_Task requirements_
Below are some entries. Transcribe the lines from the one holding "text: CONFORMITÉ ->" to the one holding "color: #4c1d95 ->", inclusive, but not the pictures among them.

_Recorded information_
+ + + + + + +
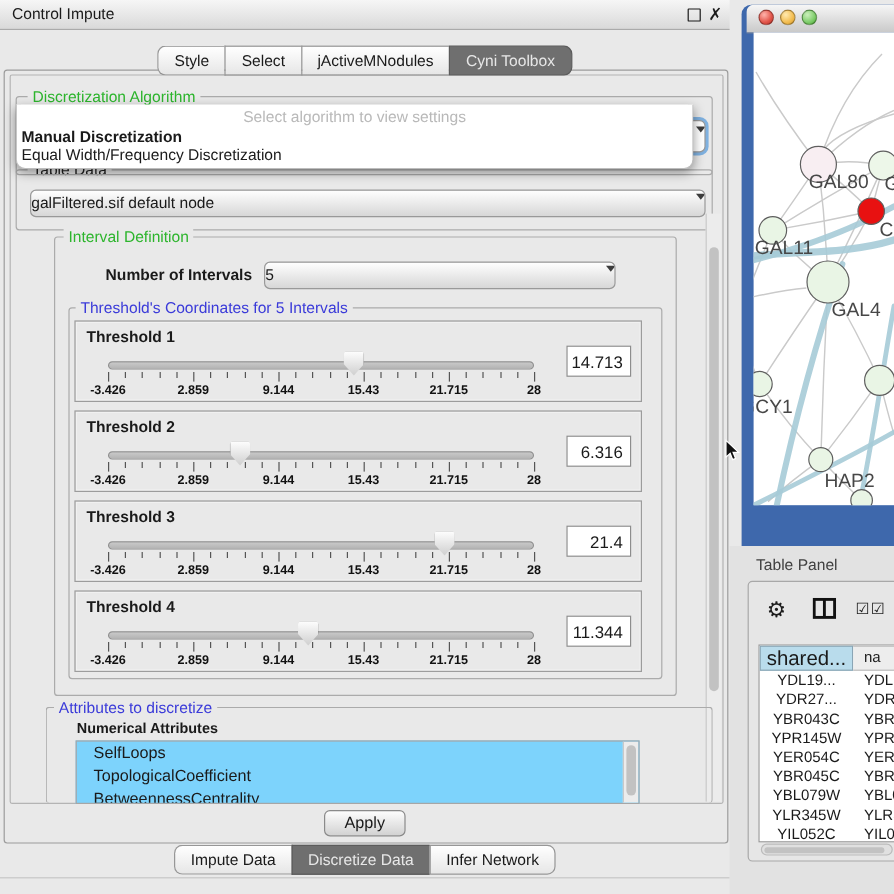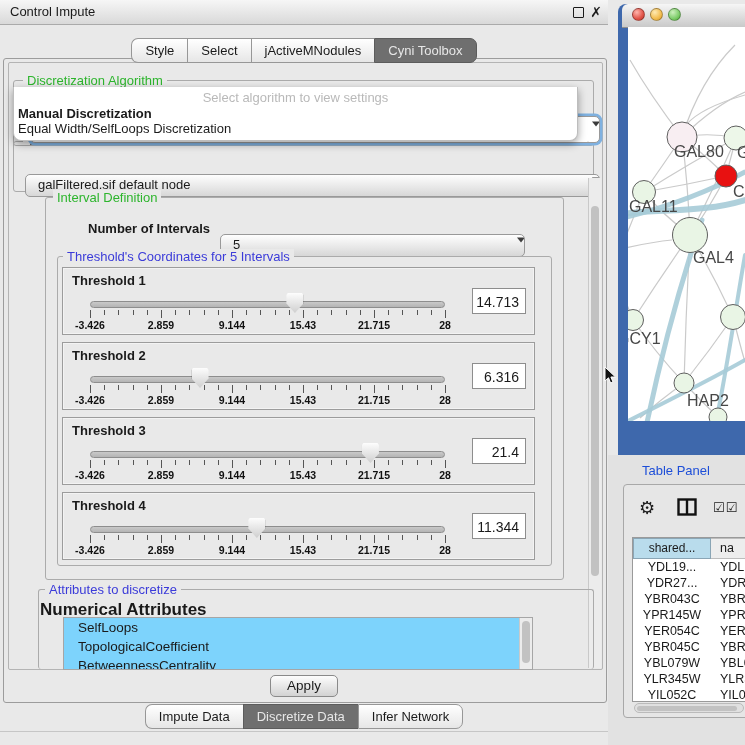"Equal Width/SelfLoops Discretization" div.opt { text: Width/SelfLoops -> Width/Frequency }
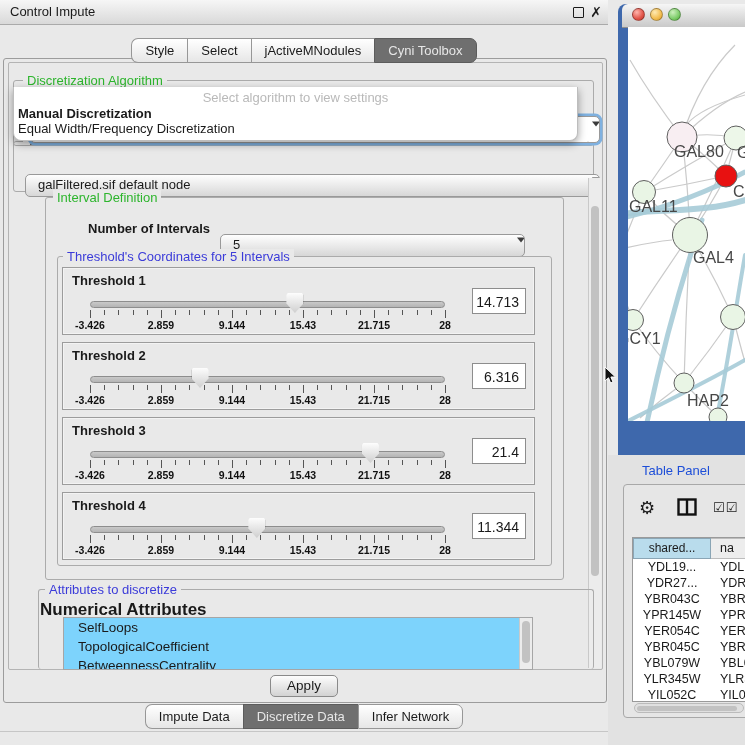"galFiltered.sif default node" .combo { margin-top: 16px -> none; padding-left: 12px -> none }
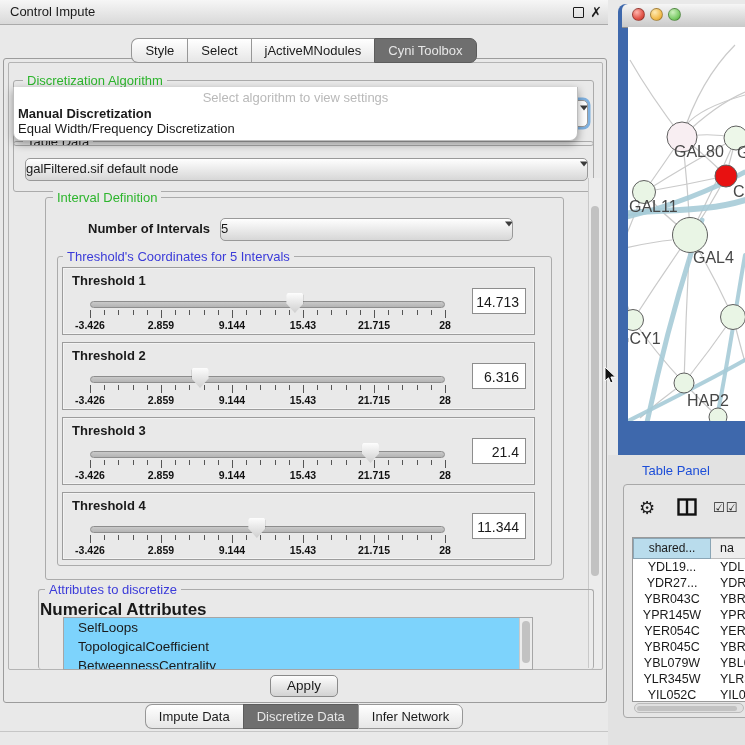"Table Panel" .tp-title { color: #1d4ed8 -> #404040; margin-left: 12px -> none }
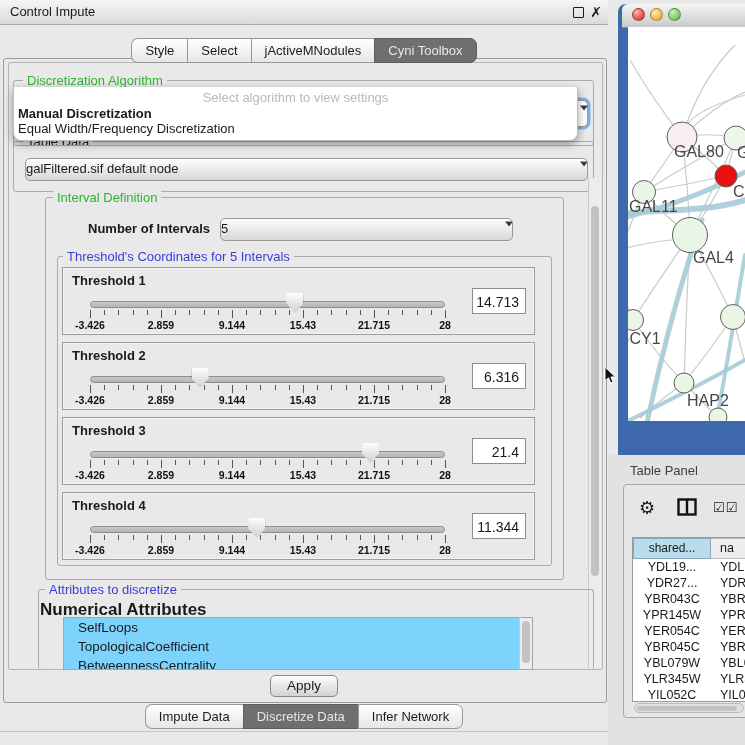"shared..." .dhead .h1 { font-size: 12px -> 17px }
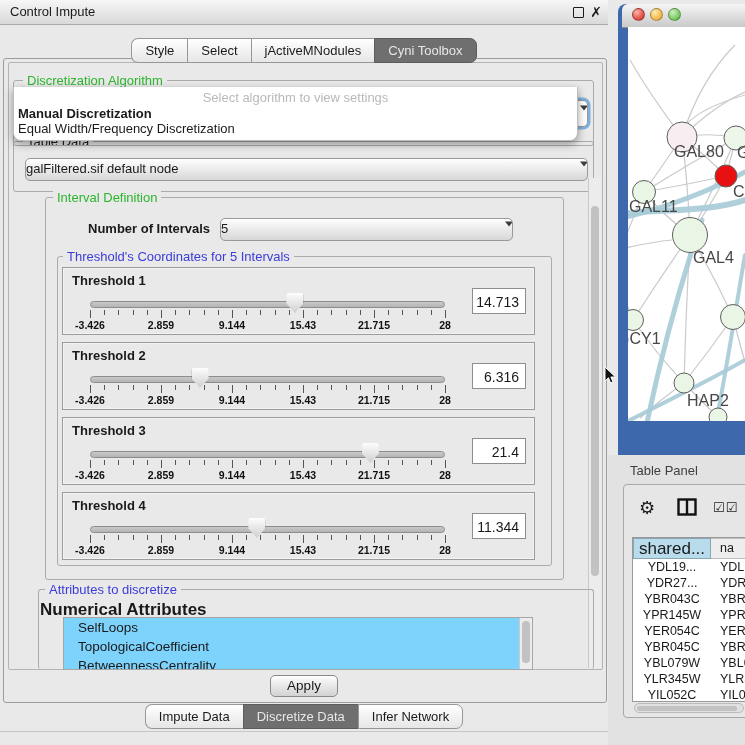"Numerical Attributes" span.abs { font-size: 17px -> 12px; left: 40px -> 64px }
+ + + + + + +
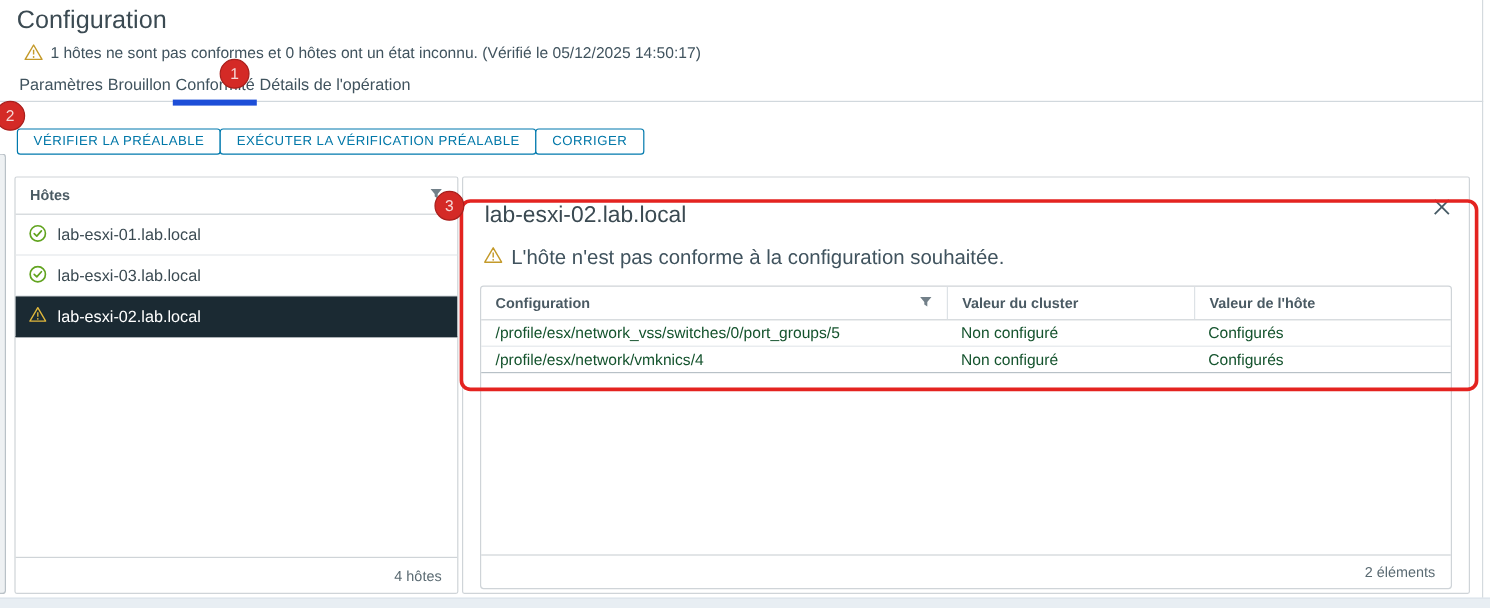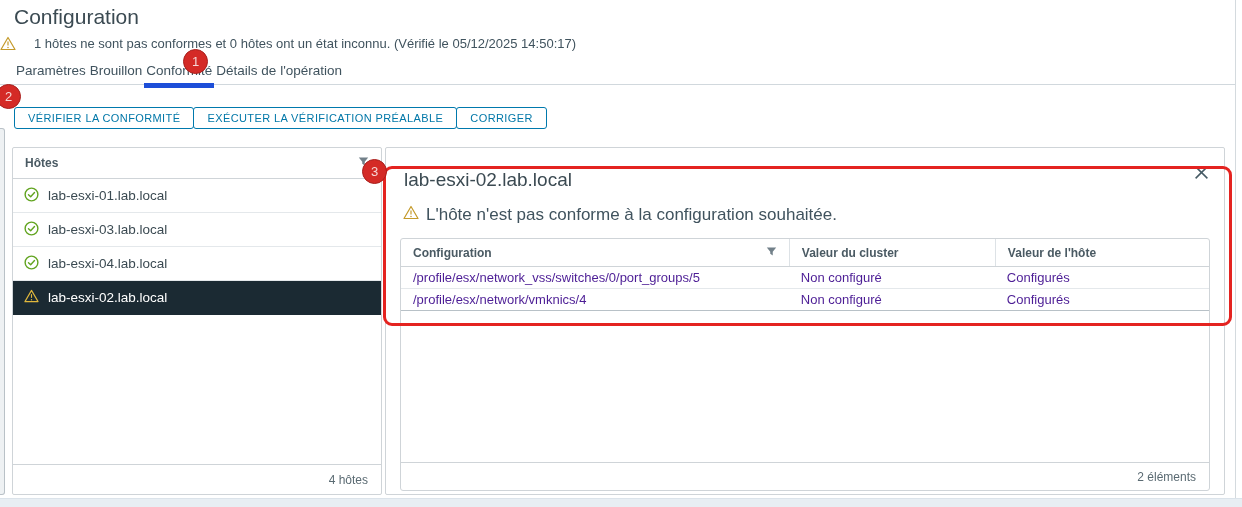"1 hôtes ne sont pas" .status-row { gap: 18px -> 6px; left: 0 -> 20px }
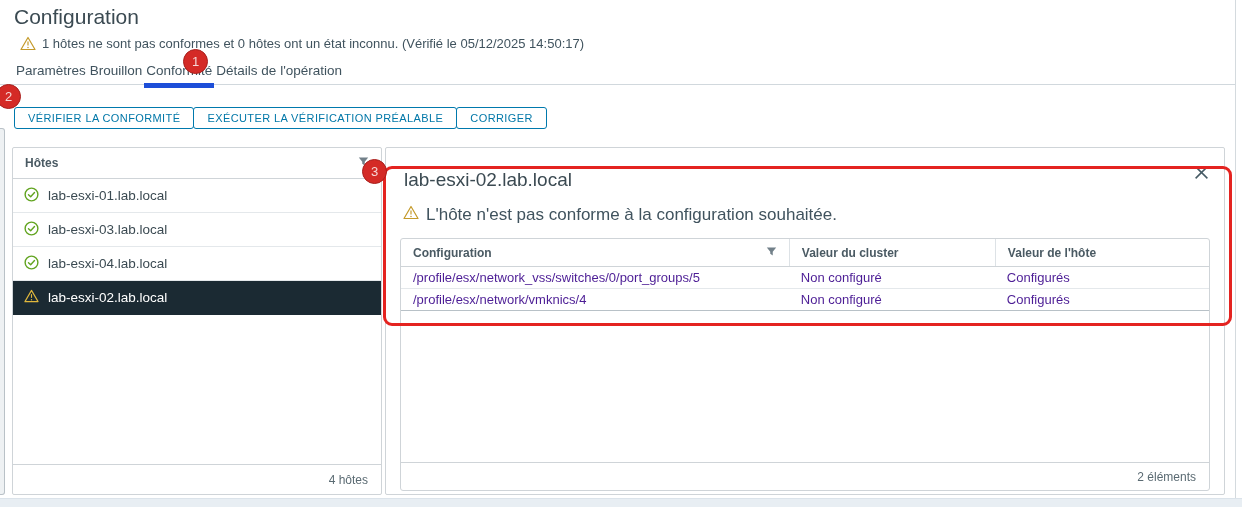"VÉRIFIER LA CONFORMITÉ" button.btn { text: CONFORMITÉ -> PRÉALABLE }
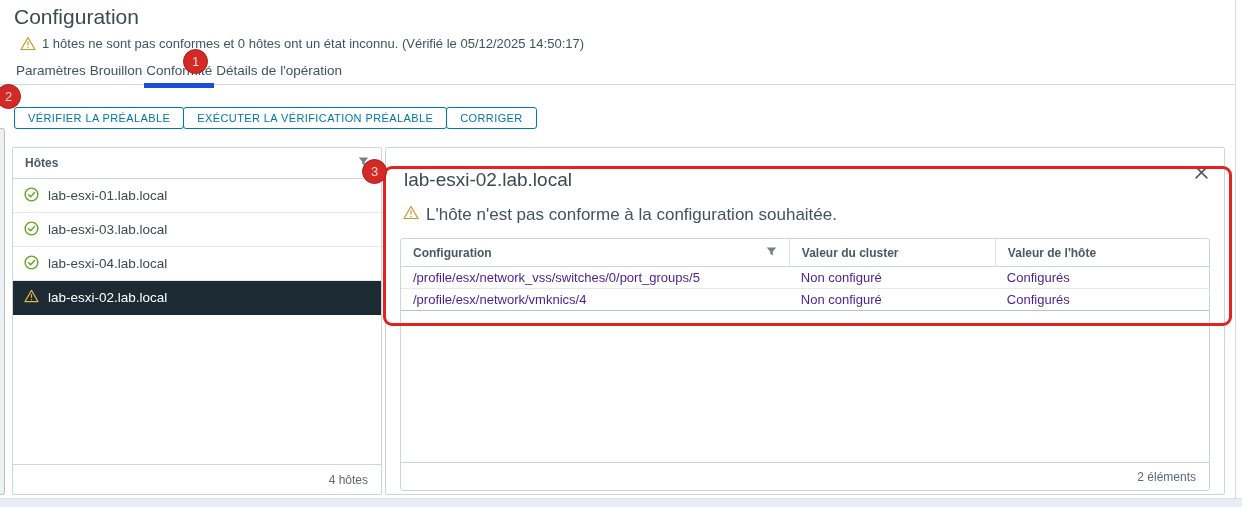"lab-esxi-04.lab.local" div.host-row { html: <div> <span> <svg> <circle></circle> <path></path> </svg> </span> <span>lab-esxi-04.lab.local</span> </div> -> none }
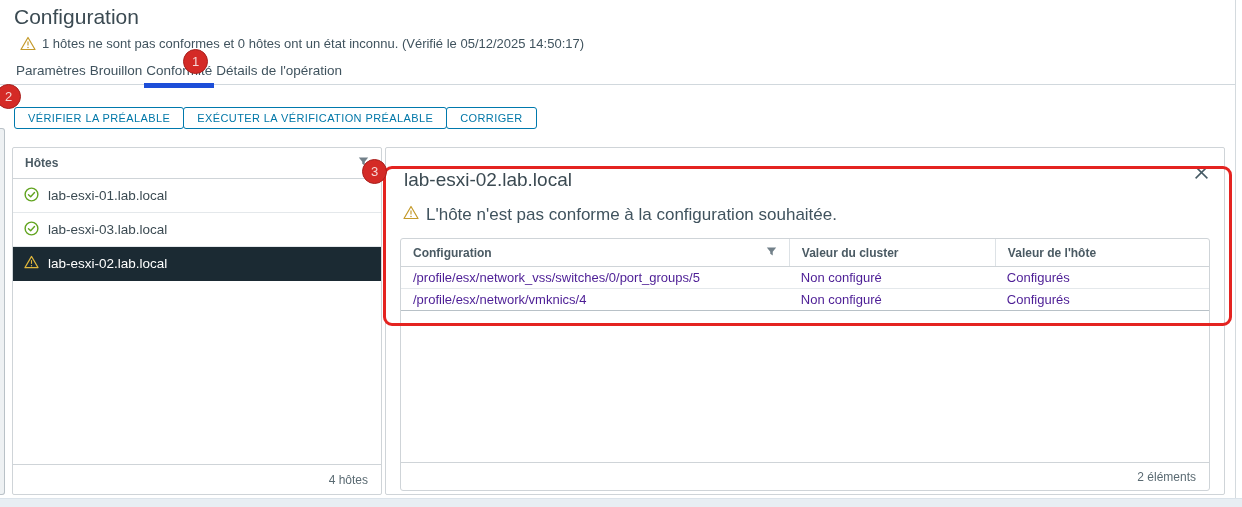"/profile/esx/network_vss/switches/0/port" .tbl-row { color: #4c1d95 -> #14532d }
+ + + + + + +
_Solution for this problem_
"VÉRIFIER LA CONFORMITÉ" button.btn { text: CONFORMITÉ -> PRÉALABLE }
"lab-esxi-04.lab.local" div.host-row { html: <div> <span> <svg> <circle></circle> <path></path> </svg> </span> <span>lab-esxi-04.lab.local</span> </div> -> none }
"/profile/esx/network_vss/switches/0/port" .tbl-row { color: #4c1d95 -> #14532d }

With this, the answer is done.